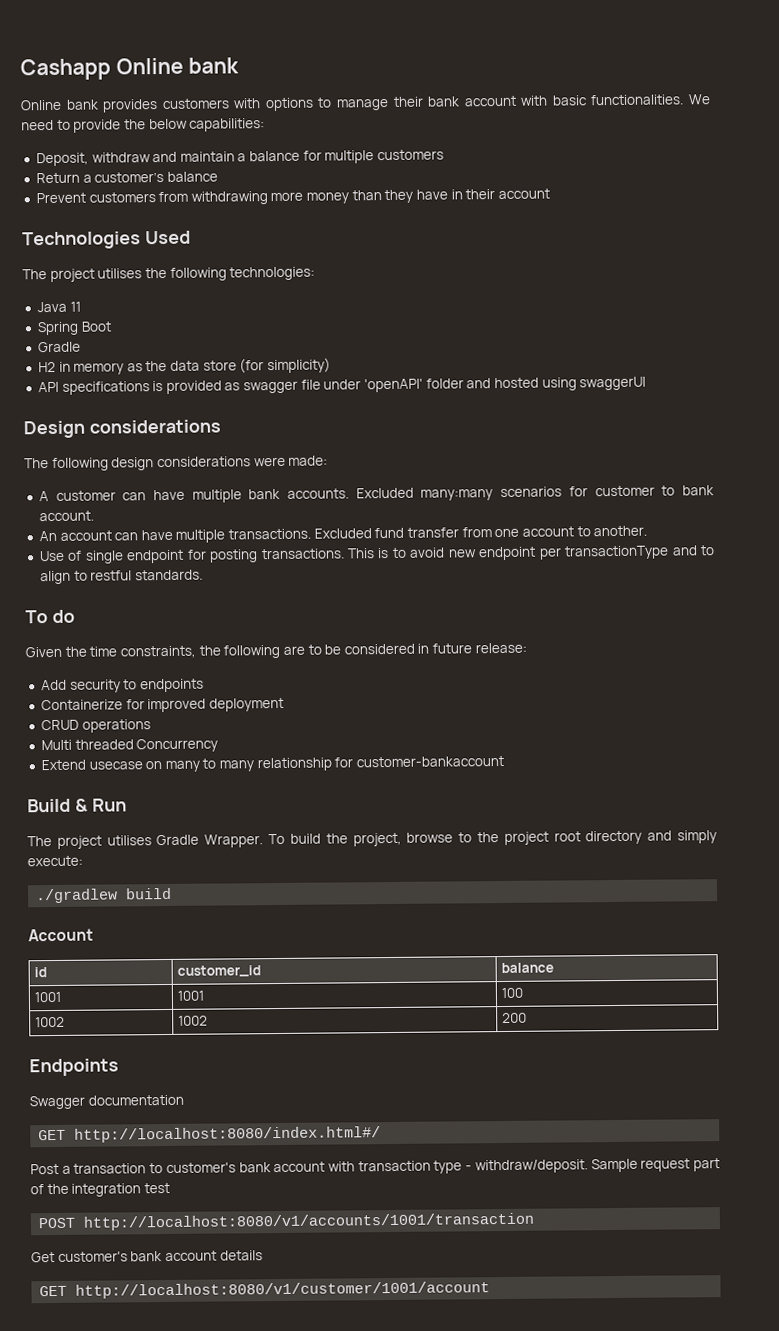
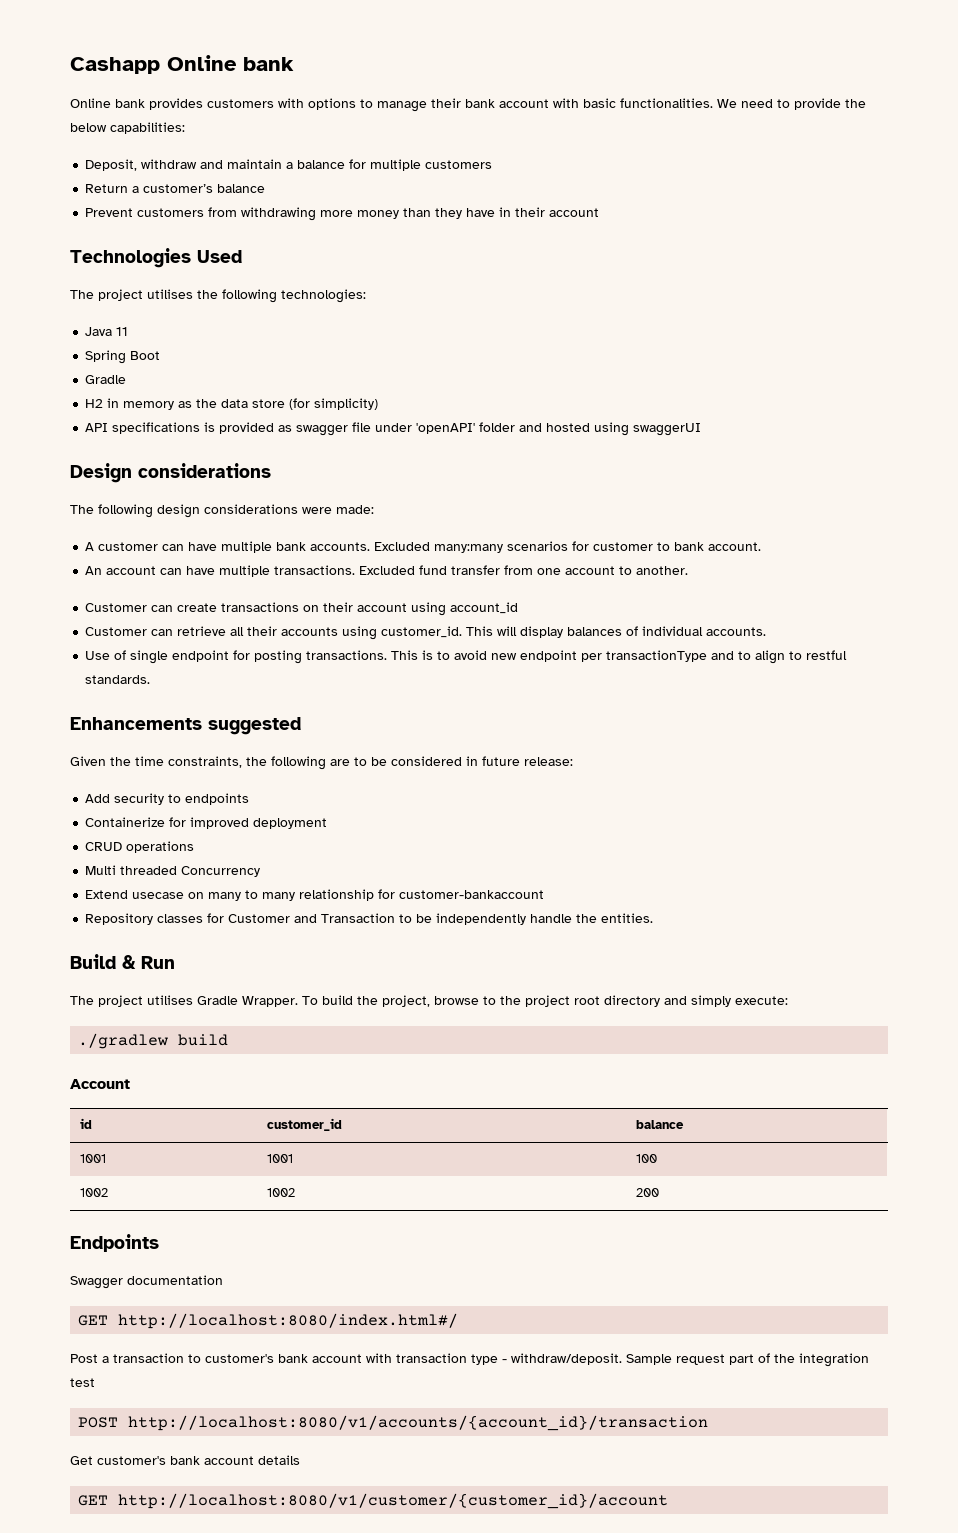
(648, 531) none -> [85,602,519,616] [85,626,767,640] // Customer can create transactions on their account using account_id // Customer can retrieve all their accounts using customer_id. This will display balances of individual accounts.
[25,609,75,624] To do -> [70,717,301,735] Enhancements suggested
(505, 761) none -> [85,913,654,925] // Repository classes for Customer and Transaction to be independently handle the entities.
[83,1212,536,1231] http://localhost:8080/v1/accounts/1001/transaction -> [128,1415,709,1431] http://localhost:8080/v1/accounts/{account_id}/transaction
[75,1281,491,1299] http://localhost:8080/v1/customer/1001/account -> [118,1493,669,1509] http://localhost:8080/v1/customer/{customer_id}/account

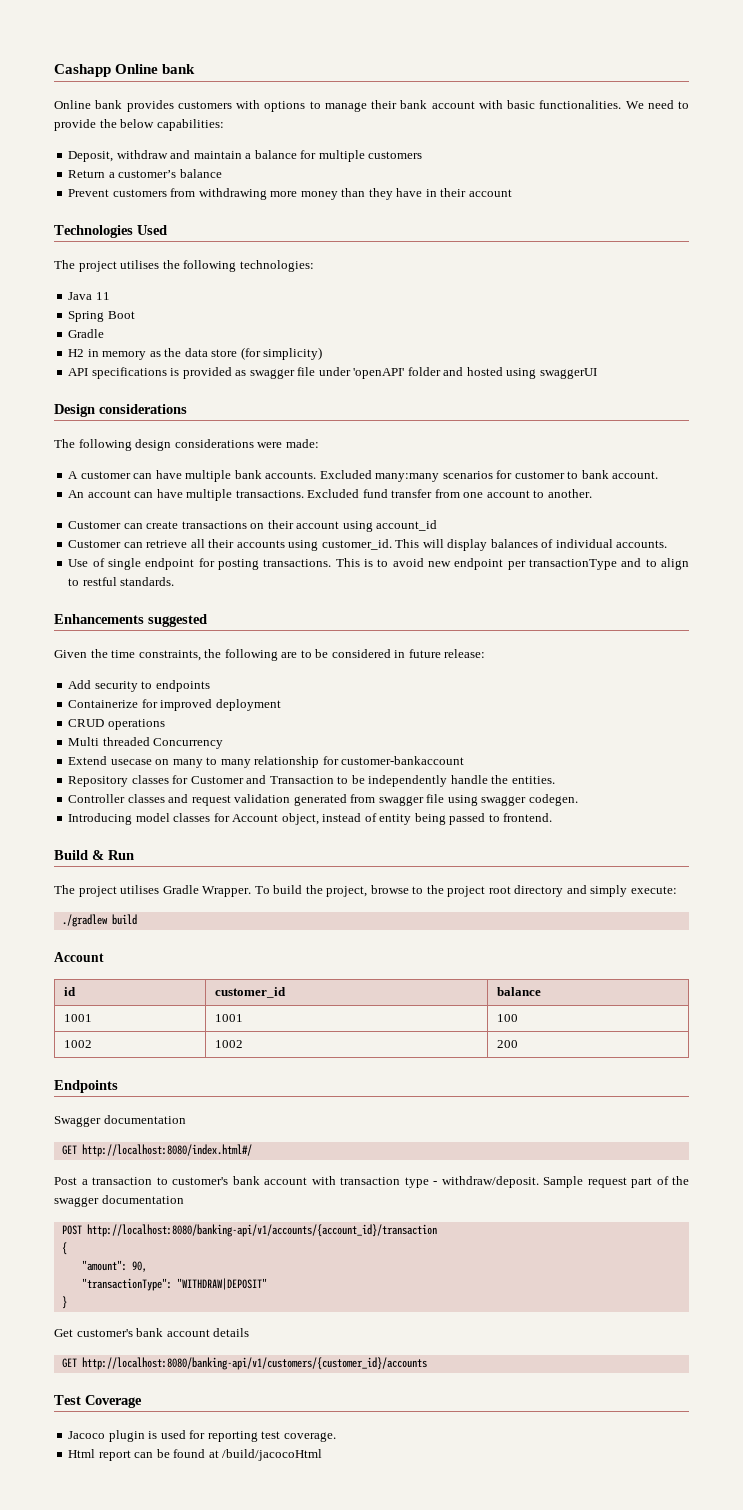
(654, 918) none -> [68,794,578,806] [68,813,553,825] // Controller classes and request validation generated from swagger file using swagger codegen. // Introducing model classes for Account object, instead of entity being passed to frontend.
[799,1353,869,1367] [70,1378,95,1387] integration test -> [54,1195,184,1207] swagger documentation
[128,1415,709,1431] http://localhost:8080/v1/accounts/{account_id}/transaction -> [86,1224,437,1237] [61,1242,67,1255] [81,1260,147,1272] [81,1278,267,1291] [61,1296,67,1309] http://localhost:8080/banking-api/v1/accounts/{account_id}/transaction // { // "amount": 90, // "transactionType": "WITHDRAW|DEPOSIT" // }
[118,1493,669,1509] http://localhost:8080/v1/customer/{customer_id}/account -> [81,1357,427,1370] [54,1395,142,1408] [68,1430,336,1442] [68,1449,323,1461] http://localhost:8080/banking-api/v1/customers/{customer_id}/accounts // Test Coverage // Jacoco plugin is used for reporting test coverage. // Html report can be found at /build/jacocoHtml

_ _ _ _

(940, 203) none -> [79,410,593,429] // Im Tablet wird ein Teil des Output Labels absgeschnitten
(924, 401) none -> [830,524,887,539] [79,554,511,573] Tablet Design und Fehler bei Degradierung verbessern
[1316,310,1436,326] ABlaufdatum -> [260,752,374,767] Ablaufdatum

_ _ _ _

** Exercise aim **
Copy word for word the span of the records above that begins at the line with "(505, 761) none" and ends at the line with "found at /build/jacocoHtml", including those two lines but not the pictures.

** Written response **
(505, 761) none -> [85,913,654,925] // Repository classes for Customer and Transaction to be independently handle the entities.
[83,1212,536,1231] http://localhost:8080/v1/accounts/1001/transaction -> [128,1415,709,1431] http://localhost:8080/v1/accounts/{account_id}/transaction
[75,1281,491,1299] http://localhost:8080/v1/customer/1001/account -> [118,1493,669,1509] http://localhost:8080/v1/customer/{customer_id}/account

(654, 918) none -> [68,794,578,806] [68,813,553,825] // Controller classes and request validation generated from swagger file using swagger codegen. // Introducing model classes for Account object, instead of entity being passed to frontend.
[799,1353,869,1367] [70,1378,95,1387] integration test -> [54,1195,184,1207] swagger documentation
[128,1415,709,1431] http://localhost:8080/v1/accounts/{account_id}/transaction -> [86,1224,437,1237] [61,1242,67,1255] [81,1260,147,1272] [81,1278,267,1291] [61,1296,67,1309] http://localhost:8080/banking-api/v1/accounts/{account_id}/transaction // { // "amount": 90, // "transactionType": "WITHDRAW|DEPOSIT" // }
[118,1493,669,1509] http://localhost:8080/v1/customer/{customer_id}/account -> [81,1357,427,1370] [54,1395,142,1408] [68,1430,336,1442] [68,1449,323,1461] http://localhost:8080/banking-api/v1/customers/{customer_id}/accounts // Test Coverage // Jacoco plugin is used for reporting test coverage. // Html report can be found at /build/jacocoHtml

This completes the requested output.